Like the people of the planet, the Global President also knows only too well the reason for this lethargy- their planet was dying. His statisticians have given him the figure of 70% as the depletion rate of resources- the reason was sheer lust, a plunder the scale of which would look foolish in hindsight.

‘If there is a hindsight!’

“I am sorry, what is it that you said, Mr. President?”

Mr. Solgarat hadn’t realized that he has spoken aloud. He looked up at the back of his driver’s head. He was a new one- appointed just last week-the security council keeps changing the driver so that no one person would get too much knowledge-sensitive matters are discussed within this car.

“Nothing,” said Mr.Solgarat. “I’m sorry, I don’t think that I ever asked you your name,” he added in a gentle voice.

“It’s Nikasa, sir!” the man-a young man, said all too enthusiastically. The energy in his voice saddened Solgarat for he knew that the energy would be quelled soon. All too soon.

“Where do you stay, son?”

Solgarat told him the name of the prefecture in which he lived with his family.

Yes, the entire prefecture would die down in a few months-maybe a couple of months at most. Solgarat could only barely suppress the moan of sadness which arose with the thought.

There just wasn’t enough resources to go around.

Taking his eyes off the driver he looked away, to the farthest horizons of the landscape they were moving through. The monoliths that dotted the edge of his vision looked like failed attempts at making the land more exciting, happier. As it was, they just put the stark desolation of the land in even sharper a perspective.

Before the president could dwell any more on such unhappy thoughts, Nikasa’s youthful voice announced, “We are here, Mr. President.”


The alien ship hovered just above the ground in suspended animation. The entire structure which rose to some 40 feet was sleeker than anything the engineers of Asmaktu has ever come up with. Hovering under the glaring light of the sun, the ship looked lonely, like a lover without his beloved.

A small door opened from which extended a flight of stairs. Solgarat was surprised to see how much the maneuver resembled what’s used on Asmaktun flights. Getting out the car he began slowly walking towards the ship.

“Sir, are you sure you want to go in there alone?” Nikasa asked one last time.

The president turned around, flashed him his best smile and said, “You can wait right here, Nikasa. Let me do this alone. After all they have assured my safety.”

Besides, I don’t want you to hear whatever is discussed in there, Solgarat thought .


“Welcome, Mr.President!”

Solgarat wasn’t surprised by the fluent Asmaktun in which the alien greeted him, neither was he surprised by the special chair they had for him-fit for a human of his stature.The aliens, after all have spent a lot of time studying the human civilization. The aliens themselves sat across from him in a different type of chair, fit for the three-limbed species that they were.

But he was rather surprised to see how casually they all behaved, almost as though instead of an intergalactic discussion, they were mere acquaintances from the neighbourhood catching up for tea.
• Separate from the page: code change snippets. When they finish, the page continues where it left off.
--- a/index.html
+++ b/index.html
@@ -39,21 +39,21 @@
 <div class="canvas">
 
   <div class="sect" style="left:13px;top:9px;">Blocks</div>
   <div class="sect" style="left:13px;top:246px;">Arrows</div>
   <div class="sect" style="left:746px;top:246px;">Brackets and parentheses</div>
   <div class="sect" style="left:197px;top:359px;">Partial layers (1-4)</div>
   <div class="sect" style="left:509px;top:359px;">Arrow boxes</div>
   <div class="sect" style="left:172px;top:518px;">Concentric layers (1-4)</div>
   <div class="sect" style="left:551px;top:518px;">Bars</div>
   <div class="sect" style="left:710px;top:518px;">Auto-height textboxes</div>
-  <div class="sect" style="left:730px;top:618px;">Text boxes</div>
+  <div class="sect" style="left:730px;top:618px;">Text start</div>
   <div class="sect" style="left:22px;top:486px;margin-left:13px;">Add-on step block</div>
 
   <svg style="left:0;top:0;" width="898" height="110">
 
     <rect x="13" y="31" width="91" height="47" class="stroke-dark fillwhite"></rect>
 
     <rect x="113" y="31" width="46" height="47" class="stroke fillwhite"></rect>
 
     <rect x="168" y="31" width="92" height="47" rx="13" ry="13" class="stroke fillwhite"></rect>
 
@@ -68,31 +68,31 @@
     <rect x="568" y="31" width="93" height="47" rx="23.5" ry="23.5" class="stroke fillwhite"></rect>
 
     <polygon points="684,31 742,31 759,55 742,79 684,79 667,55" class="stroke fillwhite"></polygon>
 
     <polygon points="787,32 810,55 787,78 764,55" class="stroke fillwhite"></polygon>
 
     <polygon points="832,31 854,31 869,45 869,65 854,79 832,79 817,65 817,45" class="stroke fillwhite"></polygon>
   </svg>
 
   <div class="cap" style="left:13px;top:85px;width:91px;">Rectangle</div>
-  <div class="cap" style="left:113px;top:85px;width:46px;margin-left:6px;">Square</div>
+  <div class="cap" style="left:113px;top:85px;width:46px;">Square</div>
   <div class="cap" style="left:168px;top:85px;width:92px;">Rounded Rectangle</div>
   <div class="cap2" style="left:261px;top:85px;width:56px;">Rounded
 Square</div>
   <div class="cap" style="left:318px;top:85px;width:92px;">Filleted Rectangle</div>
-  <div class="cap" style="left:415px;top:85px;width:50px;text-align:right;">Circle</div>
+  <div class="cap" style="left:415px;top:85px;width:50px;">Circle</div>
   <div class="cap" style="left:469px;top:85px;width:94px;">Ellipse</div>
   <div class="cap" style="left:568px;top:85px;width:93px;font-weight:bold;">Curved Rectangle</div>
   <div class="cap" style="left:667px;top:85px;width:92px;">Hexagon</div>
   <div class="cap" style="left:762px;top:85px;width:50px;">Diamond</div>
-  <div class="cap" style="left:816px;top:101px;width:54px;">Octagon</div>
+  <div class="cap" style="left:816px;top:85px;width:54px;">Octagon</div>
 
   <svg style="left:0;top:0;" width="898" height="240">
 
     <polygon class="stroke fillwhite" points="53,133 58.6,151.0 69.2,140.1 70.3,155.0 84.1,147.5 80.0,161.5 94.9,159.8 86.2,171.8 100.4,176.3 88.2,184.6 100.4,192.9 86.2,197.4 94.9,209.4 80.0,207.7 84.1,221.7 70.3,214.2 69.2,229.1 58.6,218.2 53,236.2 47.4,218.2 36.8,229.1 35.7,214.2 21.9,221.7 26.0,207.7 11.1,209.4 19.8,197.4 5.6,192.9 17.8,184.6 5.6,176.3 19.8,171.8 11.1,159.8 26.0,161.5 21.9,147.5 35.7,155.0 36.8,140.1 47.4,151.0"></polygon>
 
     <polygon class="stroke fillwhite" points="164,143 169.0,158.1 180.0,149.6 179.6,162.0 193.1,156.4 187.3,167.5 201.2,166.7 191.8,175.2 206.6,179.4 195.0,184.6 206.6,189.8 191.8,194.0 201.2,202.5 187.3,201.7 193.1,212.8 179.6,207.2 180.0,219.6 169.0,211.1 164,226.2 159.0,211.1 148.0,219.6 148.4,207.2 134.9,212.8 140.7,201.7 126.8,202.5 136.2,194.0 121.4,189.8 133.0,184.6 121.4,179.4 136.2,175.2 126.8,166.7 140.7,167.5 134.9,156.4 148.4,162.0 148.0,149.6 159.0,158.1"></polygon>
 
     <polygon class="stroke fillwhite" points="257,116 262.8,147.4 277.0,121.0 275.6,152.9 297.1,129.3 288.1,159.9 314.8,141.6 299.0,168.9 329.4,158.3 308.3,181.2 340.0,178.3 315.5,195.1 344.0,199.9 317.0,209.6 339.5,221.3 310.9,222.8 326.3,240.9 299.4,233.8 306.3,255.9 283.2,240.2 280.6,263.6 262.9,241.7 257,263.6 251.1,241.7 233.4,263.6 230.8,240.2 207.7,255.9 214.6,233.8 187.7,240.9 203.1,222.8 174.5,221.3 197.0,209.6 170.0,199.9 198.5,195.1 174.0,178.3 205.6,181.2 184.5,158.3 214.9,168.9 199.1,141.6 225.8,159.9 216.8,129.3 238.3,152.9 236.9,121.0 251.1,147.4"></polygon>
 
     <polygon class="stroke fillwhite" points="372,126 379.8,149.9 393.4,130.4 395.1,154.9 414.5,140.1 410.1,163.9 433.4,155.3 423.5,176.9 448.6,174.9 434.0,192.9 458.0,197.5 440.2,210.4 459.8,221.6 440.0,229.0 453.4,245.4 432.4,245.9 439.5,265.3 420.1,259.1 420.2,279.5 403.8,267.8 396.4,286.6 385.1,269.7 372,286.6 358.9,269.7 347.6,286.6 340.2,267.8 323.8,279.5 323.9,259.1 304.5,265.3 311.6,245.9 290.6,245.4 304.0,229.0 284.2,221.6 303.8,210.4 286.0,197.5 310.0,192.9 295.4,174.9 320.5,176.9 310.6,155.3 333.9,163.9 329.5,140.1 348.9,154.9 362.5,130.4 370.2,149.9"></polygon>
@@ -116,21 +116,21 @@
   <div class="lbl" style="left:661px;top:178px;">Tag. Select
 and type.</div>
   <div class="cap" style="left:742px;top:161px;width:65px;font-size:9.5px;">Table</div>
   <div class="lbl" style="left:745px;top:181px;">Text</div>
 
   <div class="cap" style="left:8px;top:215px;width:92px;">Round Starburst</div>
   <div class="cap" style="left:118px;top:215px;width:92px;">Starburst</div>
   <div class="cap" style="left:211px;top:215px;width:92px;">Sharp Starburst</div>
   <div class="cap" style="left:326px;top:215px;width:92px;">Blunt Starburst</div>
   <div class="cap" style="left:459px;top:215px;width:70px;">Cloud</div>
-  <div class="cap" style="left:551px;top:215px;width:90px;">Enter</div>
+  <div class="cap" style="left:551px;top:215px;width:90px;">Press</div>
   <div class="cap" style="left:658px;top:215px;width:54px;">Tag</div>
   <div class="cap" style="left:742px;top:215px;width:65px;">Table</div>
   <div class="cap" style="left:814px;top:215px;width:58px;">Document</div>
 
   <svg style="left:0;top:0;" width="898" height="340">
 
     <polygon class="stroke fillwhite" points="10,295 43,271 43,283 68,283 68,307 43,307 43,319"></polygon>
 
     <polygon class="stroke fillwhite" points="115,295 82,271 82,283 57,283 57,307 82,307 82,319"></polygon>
He looked at the three aliens in front of him, each looked identical to the other though only the middle one-whom Solgarat took to be their leader ,spoke.
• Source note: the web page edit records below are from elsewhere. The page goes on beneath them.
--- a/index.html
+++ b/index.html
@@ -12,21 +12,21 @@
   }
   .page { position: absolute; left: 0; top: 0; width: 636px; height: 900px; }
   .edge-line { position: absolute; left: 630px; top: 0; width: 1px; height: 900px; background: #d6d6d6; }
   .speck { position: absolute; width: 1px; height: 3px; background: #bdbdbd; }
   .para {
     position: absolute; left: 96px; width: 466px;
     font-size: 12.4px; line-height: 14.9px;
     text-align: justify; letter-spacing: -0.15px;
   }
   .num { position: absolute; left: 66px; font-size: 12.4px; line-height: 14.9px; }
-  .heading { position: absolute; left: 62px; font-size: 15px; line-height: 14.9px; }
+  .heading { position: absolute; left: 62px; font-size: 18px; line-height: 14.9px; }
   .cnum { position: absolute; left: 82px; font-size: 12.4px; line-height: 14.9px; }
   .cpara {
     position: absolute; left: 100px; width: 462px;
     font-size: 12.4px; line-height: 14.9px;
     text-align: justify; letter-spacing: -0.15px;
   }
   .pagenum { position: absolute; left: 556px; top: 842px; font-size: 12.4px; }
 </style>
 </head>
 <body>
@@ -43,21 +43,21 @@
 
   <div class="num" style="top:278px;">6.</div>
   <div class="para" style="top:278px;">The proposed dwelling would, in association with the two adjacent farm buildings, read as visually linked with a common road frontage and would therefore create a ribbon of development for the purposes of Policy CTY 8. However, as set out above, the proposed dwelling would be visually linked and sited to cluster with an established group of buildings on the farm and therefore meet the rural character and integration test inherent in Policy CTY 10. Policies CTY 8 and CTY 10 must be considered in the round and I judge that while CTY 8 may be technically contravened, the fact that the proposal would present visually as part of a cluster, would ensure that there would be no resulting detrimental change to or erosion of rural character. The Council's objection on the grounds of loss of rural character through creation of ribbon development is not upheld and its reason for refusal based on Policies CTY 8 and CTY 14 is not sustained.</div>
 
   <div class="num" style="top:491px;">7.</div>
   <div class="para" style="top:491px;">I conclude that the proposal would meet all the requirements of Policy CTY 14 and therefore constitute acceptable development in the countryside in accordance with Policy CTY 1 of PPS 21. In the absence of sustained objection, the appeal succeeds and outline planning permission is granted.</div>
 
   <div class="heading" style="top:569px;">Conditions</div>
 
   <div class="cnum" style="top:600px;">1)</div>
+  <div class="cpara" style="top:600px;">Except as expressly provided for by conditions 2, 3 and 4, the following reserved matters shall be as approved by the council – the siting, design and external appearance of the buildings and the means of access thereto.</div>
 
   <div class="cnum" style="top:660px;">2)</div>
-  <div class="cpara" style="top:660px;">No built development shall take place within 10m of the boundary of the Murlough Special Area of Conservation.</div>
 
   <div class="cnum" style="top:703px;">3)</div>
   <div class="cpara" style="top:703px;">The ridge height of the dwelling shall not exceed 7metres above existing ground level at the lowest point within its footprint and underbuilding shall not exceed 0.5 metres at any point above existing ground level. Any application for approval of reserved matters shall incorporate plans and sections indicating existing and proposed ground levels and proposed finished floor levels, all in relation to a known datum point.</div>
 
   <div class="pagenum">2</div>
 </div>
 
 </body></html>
“I am glad that you decided to come on your own, as we requested,” he said(the president assumed that it was a he). “You know that you could have chosen otherwise had you wished. But we are glad nonetheless by this gesture of trust. For trust, in our culture is the basis of friendship.” The alien made a noise which may have been a polite laugh-or maybe it was just clearing its throat.
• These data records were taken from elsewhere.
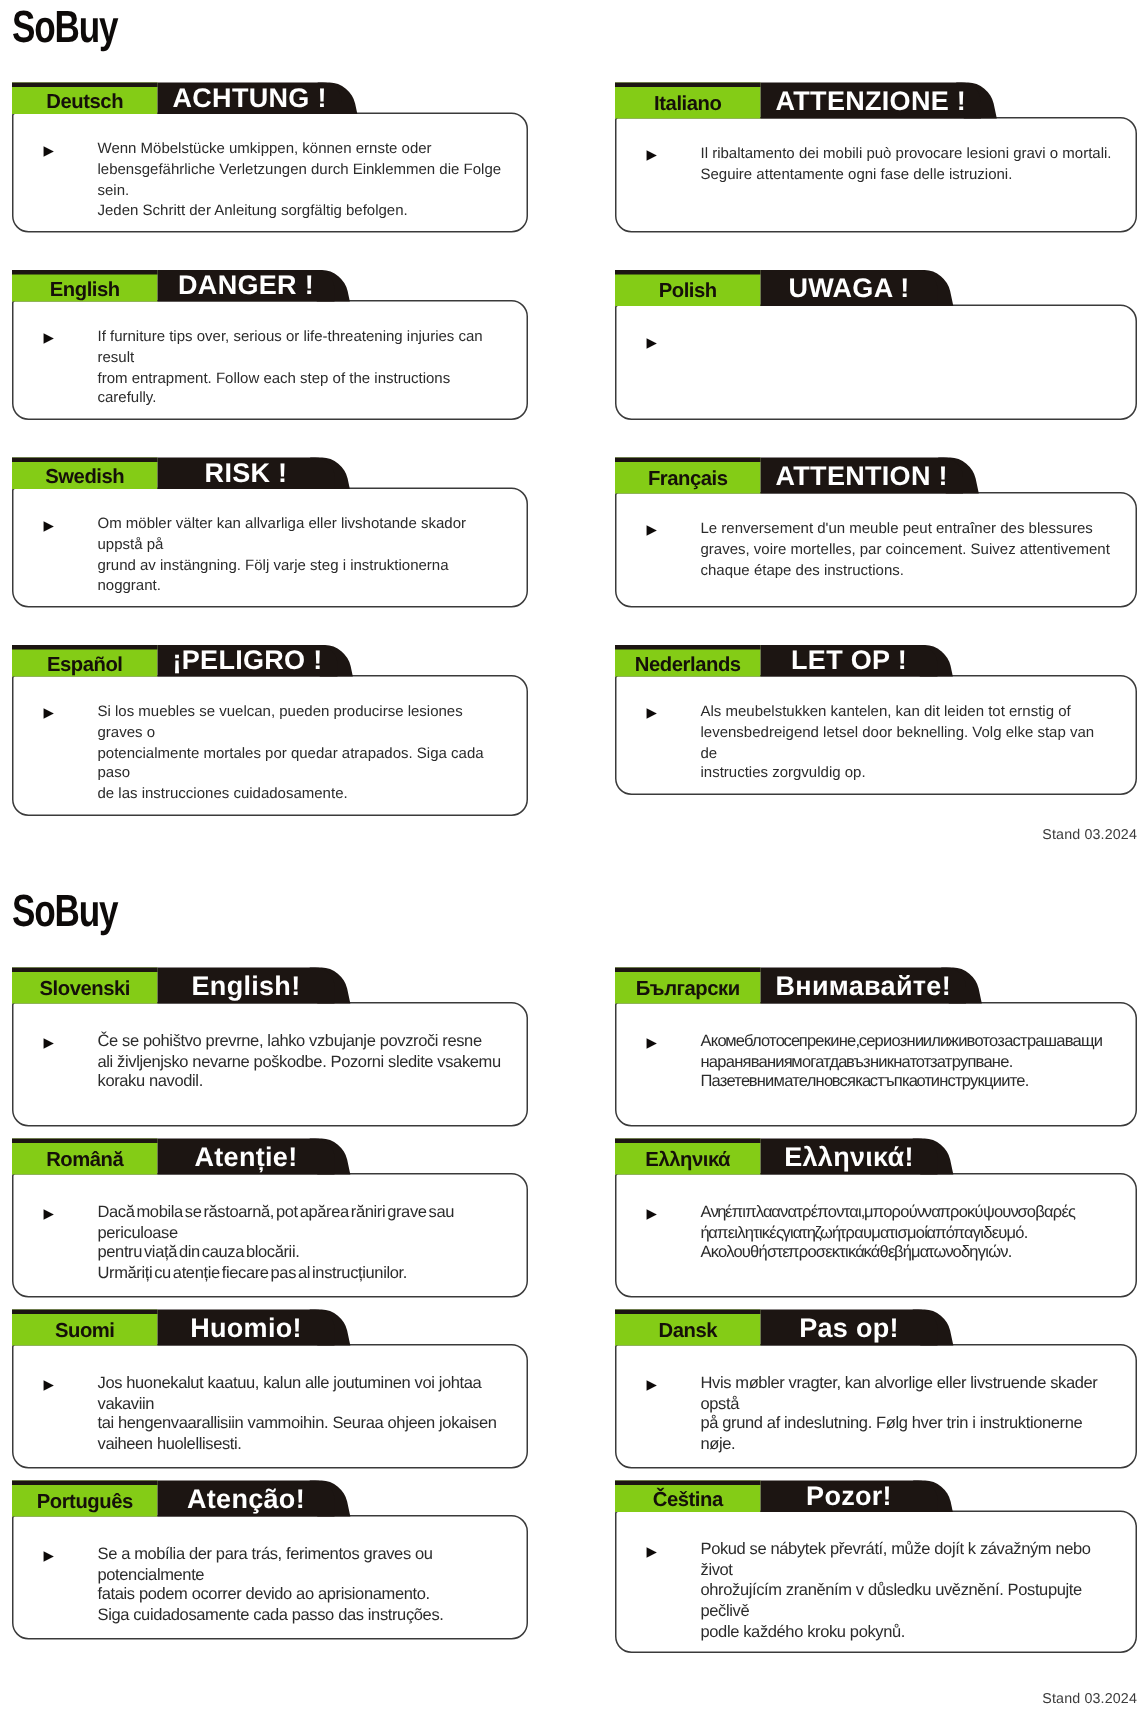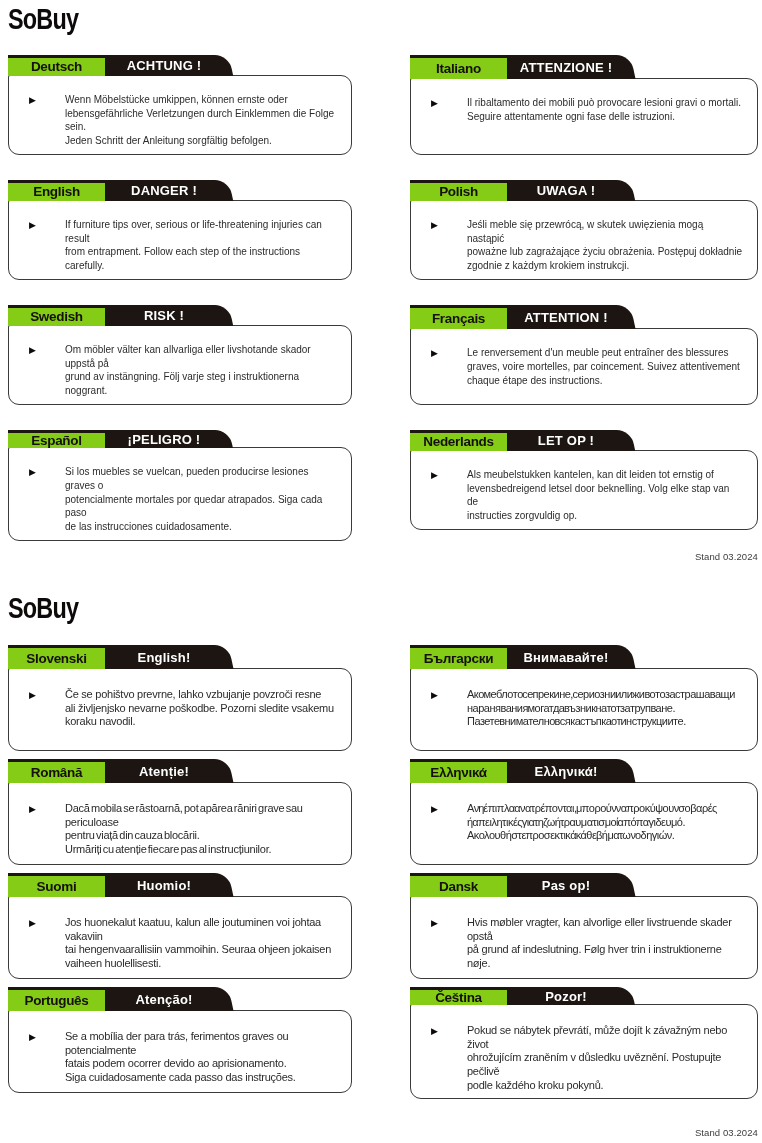--- a/index.html
+++ b/index.html
@@ -52,21 +52,21 @@
     border-radius: 0 13px 0 0;
     display: flex; align-items: center; justify-content: center;
   }
   .tab::after {
     content: ""; position: absolute; top: 0; right: -8px;
     width: 22px; height: 100%;
     background: #1c1512; border-radius: 0 14px 0 0;
     transform: skewX(12deg);
     z-index: -1;
   }
-  .tab-label { font-weight: bold; font-size: 13px; letter-spacing: 0.2px; white-space: nowrap; }
+  .tab-label { font-weight: bold; font-size: 18px; letter-spacing: 0.2px; white-space: nowrap; }
 
   .card-body {
     position: relative; flex: 1;
     border: 1.4px solid #3a3a3a;
     border-radius: 2px 11px 11px 11px;
     margin-top: -1px;
     background: #ffffff;
     padding: 17px 14px 6px 56px;
   }
   .bullet {
@@ -146,23 +146,20 @@
 
   <div class="card">
     <div class="card-header">
       <div class="lang">Polish</div>
       <div class="tab">
         <span class="tab-label">UWAGA !</span>
       </div>
     </div>
     <div class="card-body">
       <span class="bullet">▶</span>
-      <div class="card-text">Jeśli meble się przewrócą, w skutek uwięzienia mogą nastąpić
-poważne lub zagrażające życiu obrażenia. Postępuj dokładnie
-zgodnie z każdym krokiem instrukcji.</div>
     </div>
   </div>
 
   <div class="card">
     <div class="card-header">
       <div class="lang">Swedish</div>
       <div class="tab">
         <span class="tab-label">RISK !</span>
       </div>
     </div>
“I am glad that you are pleased,” said the president. A fourth alien presently entered the chamber-which was devoid of anything except for the chairs and table. The newly entered alien was akin to the others except that it was somewhat shorter in stature. It held a tray in its three arms not unlike the trays that humans serve food in. On the tray was a long glass. The mucky green liquid didn’t look like anything a human might consume though. And the planet’s president found the smell less than amicable.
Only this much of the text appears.